Lamentation

It’s not that death is unexpected. Even untimely, it demands acceptance. Perhaps the most odious snark is to criticize how others mourn a passing. I won’t do that. This year of avulsion has wrenched our future from the familiar channels of our politics, our nostalgia, and our efforts to mean something.

Deaths aren’t the only occasions for existential confrontation with ourselves. Maybe we’re struck upon seeing the surface of another planet or reading about the sterilizing jets of a gamma ray burst. But these only extend to further realms of the unimaginable the truth we learn more directly when struggling through the sands and forests of terrestrial wilderness: We are not the universe’s conceptual center. What is yet still harder won is to feel, rather than just to think, not that we are within the universe but that we in fact are the universe, our separateness an illusion and our sensed connections a pale but suggestive reflection of reality.

Jedediah Purdy warns against taking too far the belief that reality is a continuous fabric, its people, rocks, and stars not discrete phenomena but conceived as such by the mind - and this, the mind’s construction, as much an undifferentiated ripple as falling rocks or calving glaciers. As he puts it, we may be tempted, especially in this moment, to combat the myopia of self-interest by believing “biological identities are possible only because of aliens within us, the bacteria and portmanteau cells that form our so-called selves.” But this, he reminds us, is “inadequate because it does not take seriously ... that democratic community is utterly real, as real as dirt, because we are trapped in it, because the facts we majoritarian bandits choose become the facts we live with every day.”

And that is indeed the brute fact, that we do suffer, that we do fear, and that we do thrill and love. Even though we are the universe, this universe that we are imagines alternatives to the causes and effects that mark its temporal shape. It imagines joy and suffering, the very real, grounded states we believe are our own. In culture, as well as in law, it expresses as a humming multitude of minds all aware of one another, a hall of mirrors.
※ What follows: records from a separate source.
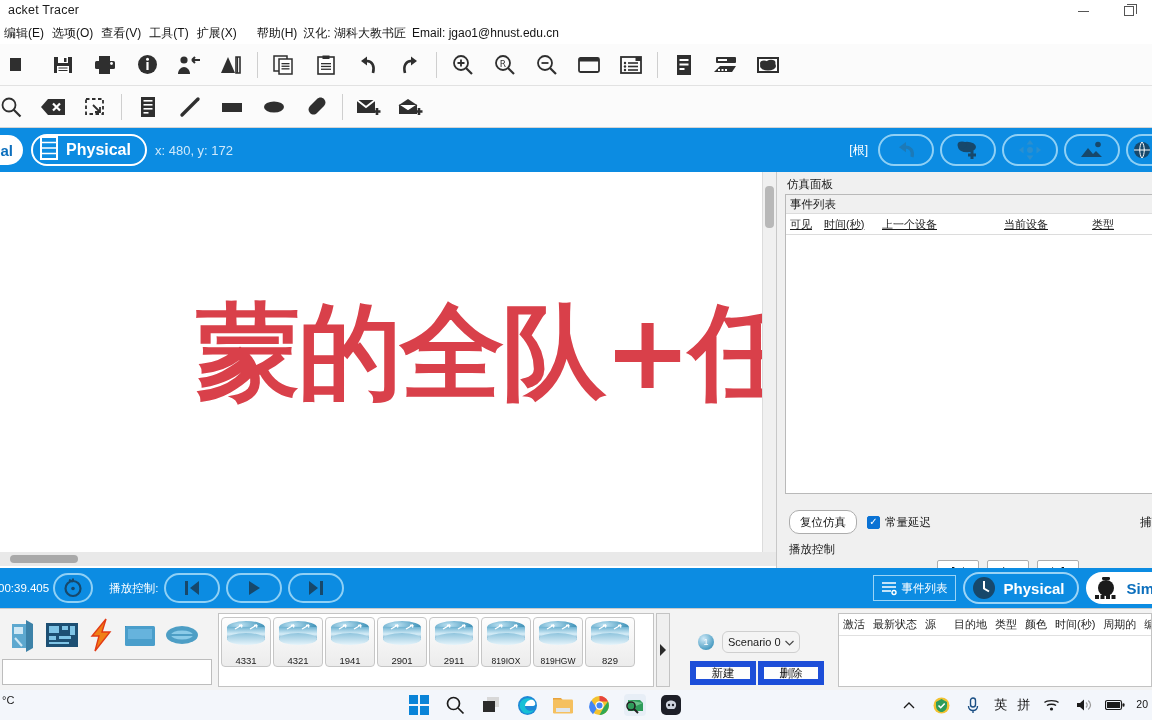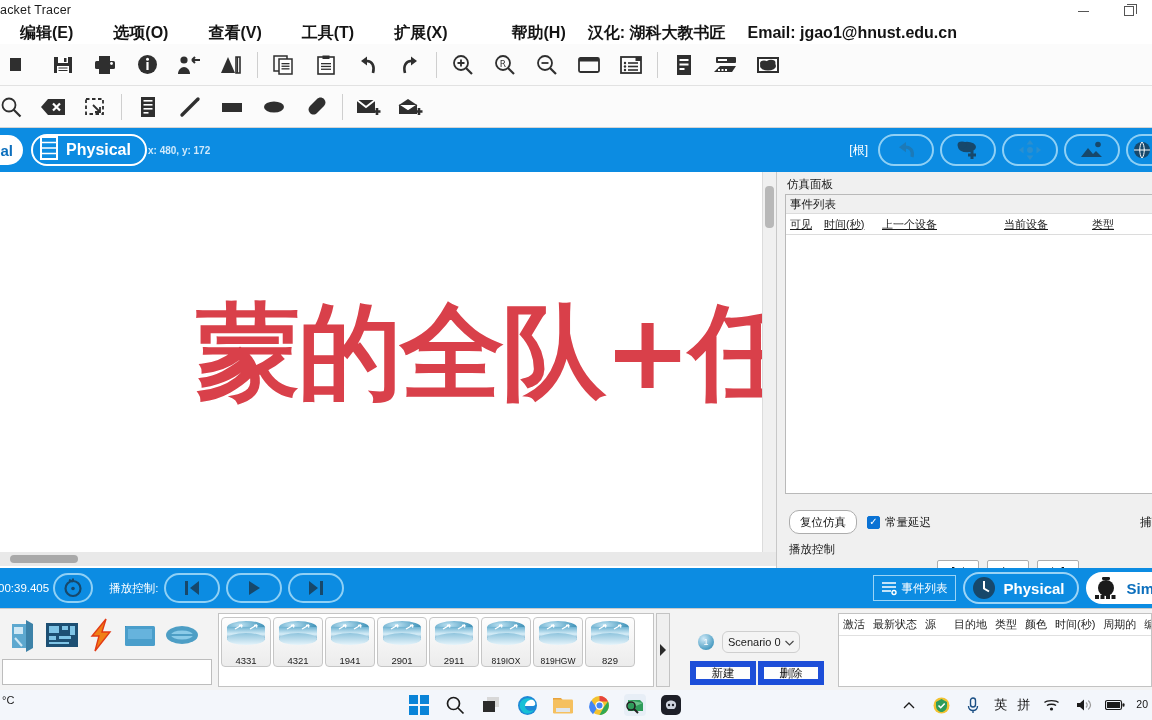--- a/index.html
+++ b/index.html
@@ -17,7 +17,7 @@
     background: #ffffff;
   }
   .titlebar .title {
-    position: absolute; left: 0; top: 3px;
+    position: absolute; left: 8px; top: 3px;
     font-size: 12.5px; color: #1b1b1b; letter-spacing: .2px;
   }
   .wincontrols { position: absolute; right: 0; top: 0; height: 22px; display: flex; }

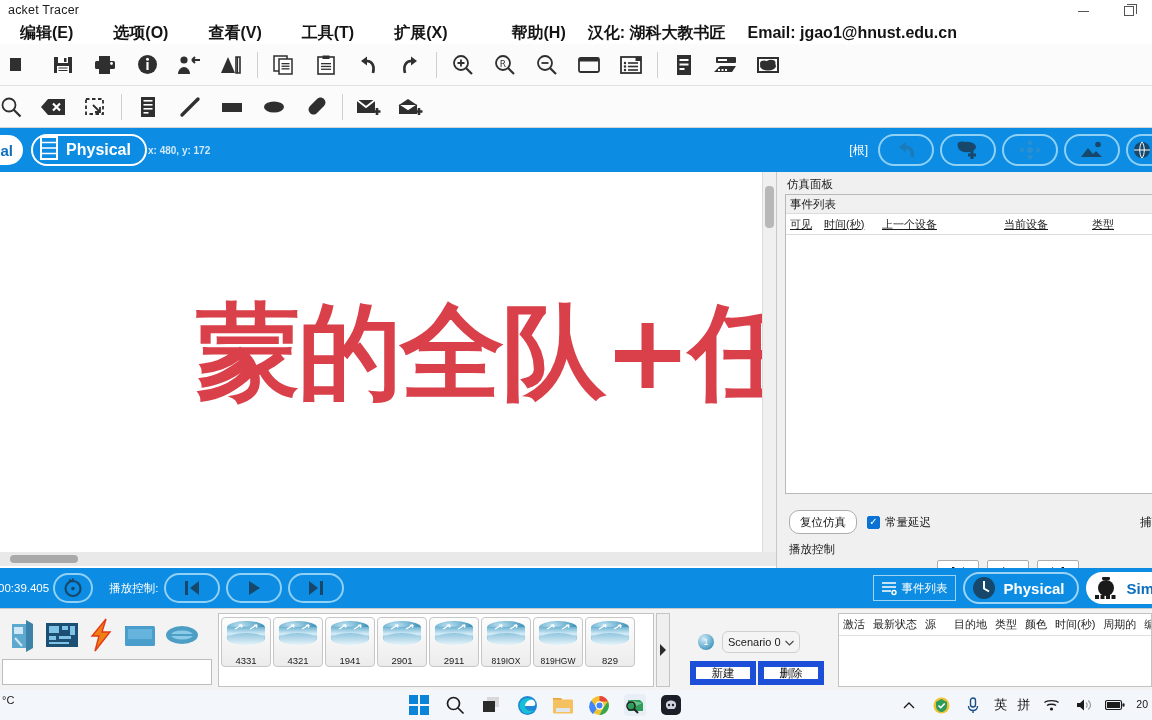--- a/index.html
+++ b/index.html
@@ -38,7 +38,7 @@
     background: #ffffff; display: flex; align-items: center;
   }
   .menubar .mi {
-    font-size: 16px; color: #141414; padding: 2px 20px; white-space: nowrap; font-weight: bold;
+    font-size: 12px; color: #141414; padding: 2px 4px; white-space: nowrap;
   }
   .menubar .mi.plain { color: #141414; }
 

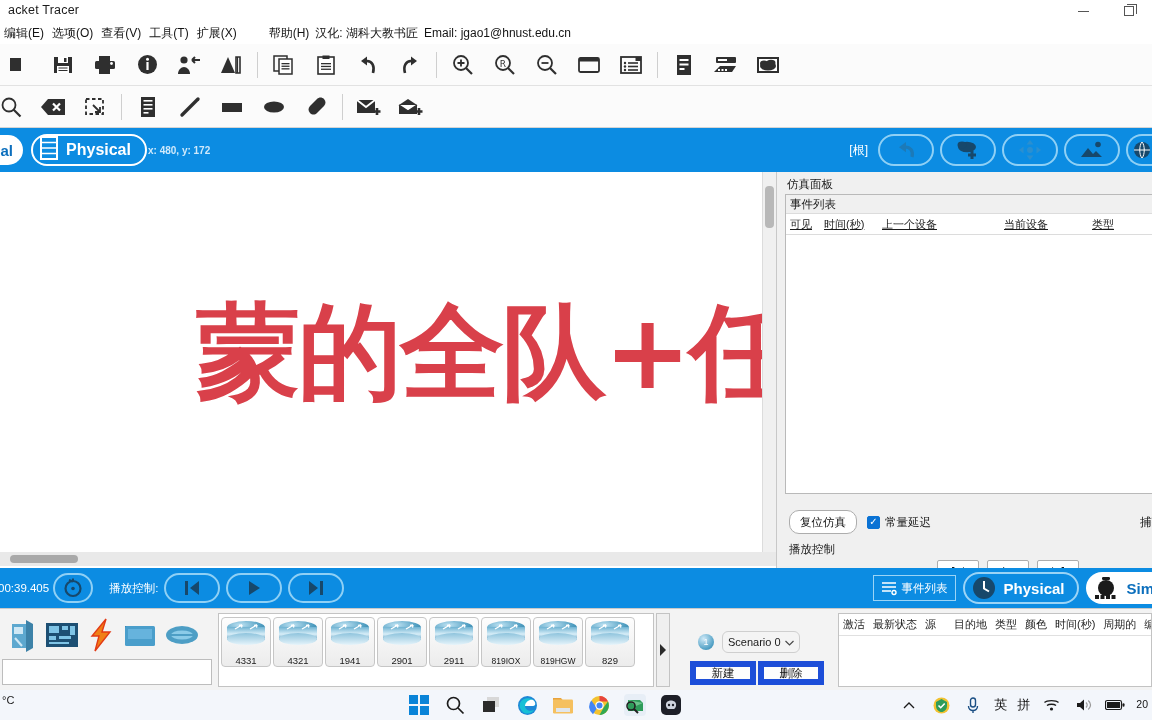--- a/index.html
+++ b/index.html
@@ -296,7 +296,7 @@
     <div class="mi">查看(V)</div>
     <div class="mi">工具(T)</div>
     <div class="mi">扩展(X)</div>
-    <div class="mi" style="margin-left:24px">帮助(H)</div>
+    <div class="mi" style="margin-left:12px">帮助(H)</div>
     <div class="mi plain" style="padding-left:2px">汉化: 湖科大教书匠</div>
     <div class="mi plain" style="padding-left:2px">Email: jgao1@hnust.edu.cn</div>
   </div>

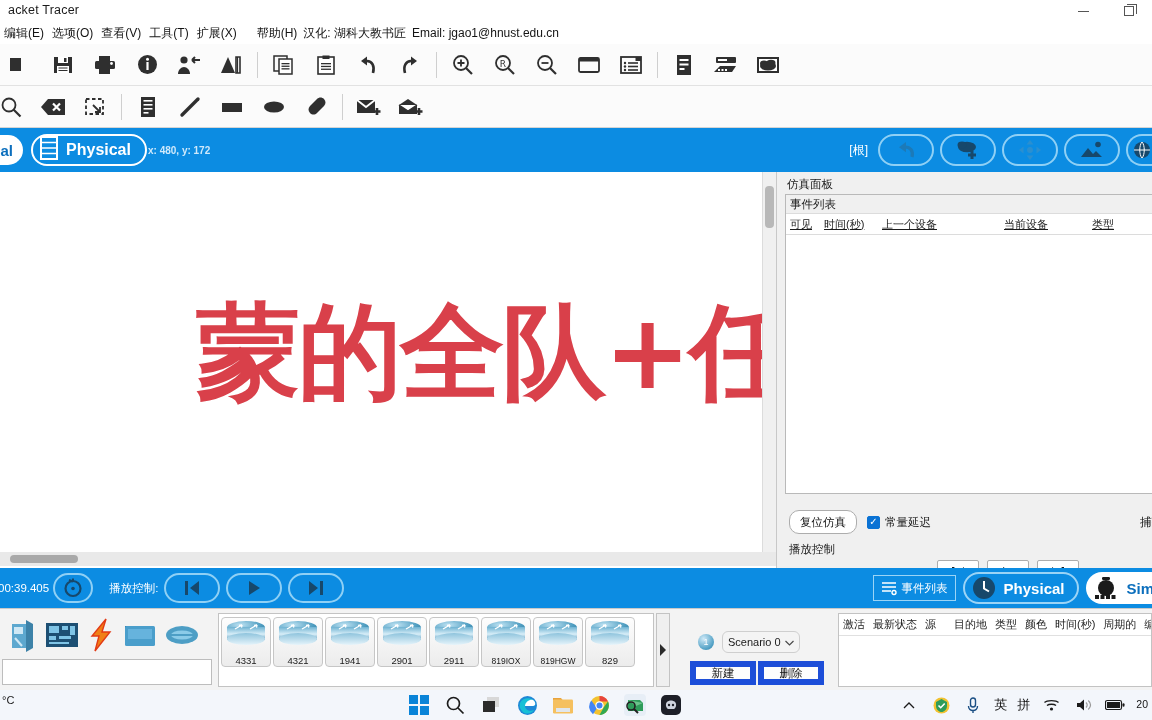--- a/index.html
+++ b/index.html
@@ -75,7 +75,7 @@
     display: flex; align-items: center; gap: 7px; padding: 0 14px 0 6px; margin-left: 8px;
     color: #ffffff; font-size: 16px; font-weight: bold;
   }
-  .bb-coord { color: #cfe9fb; font-size: 10px; margin-left: 1px; font-weight: bold; }
+  .bb-coord { color: #cfe9fb; font-size: 13px; margin-left: 8px; font-weight: normal; }
   .bb-right { margin-left: auto; display: flex; align-items: center; gap: 6px; padding-right: 0px; }
   .bb-root { color: #ffffff; font-size: 12px; margin-right: 4px; }
   .bb-round {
The deaths this year have come as repeated blows to this collective imagination. So many talents, so many hauntingly beautiful and wonderfully flawed people have left us. They stand in even greater relief against the electoral victory of Trump, a triumph of fear over imagination itself. His toddler instincts are so obviously the unrepressed failures of introspection that we all sometimes recognize bubbling up within ourselves. He secretes them as infantile demands to be adored, to be the most powerful, and to get the last hit, demands the rest of us usually damp through inner, reflective conversation. It feels too much to bear that his repeated, embarrassing blatherings are treated as important, even as we mourn the passing of adult lives of such full scope.

From music, to art, to science, to film, and even to goofy TV shows whose decades-old cathode beams still illuminate our adult minds, our culture and its pioneers are shadowy representations of the true fact of our togetherness. Their genius is ours. Their failings, ours. To say this is to engage in more than collective claiming, it is to restate the ultimate truth. While our universal body regularly sheds its skins, mostly escaping similarly universal notice, we find ourselves now ridden with cancer and wishing them back, that our body would cease its sloughing and keep warm by a hearth we wish were there.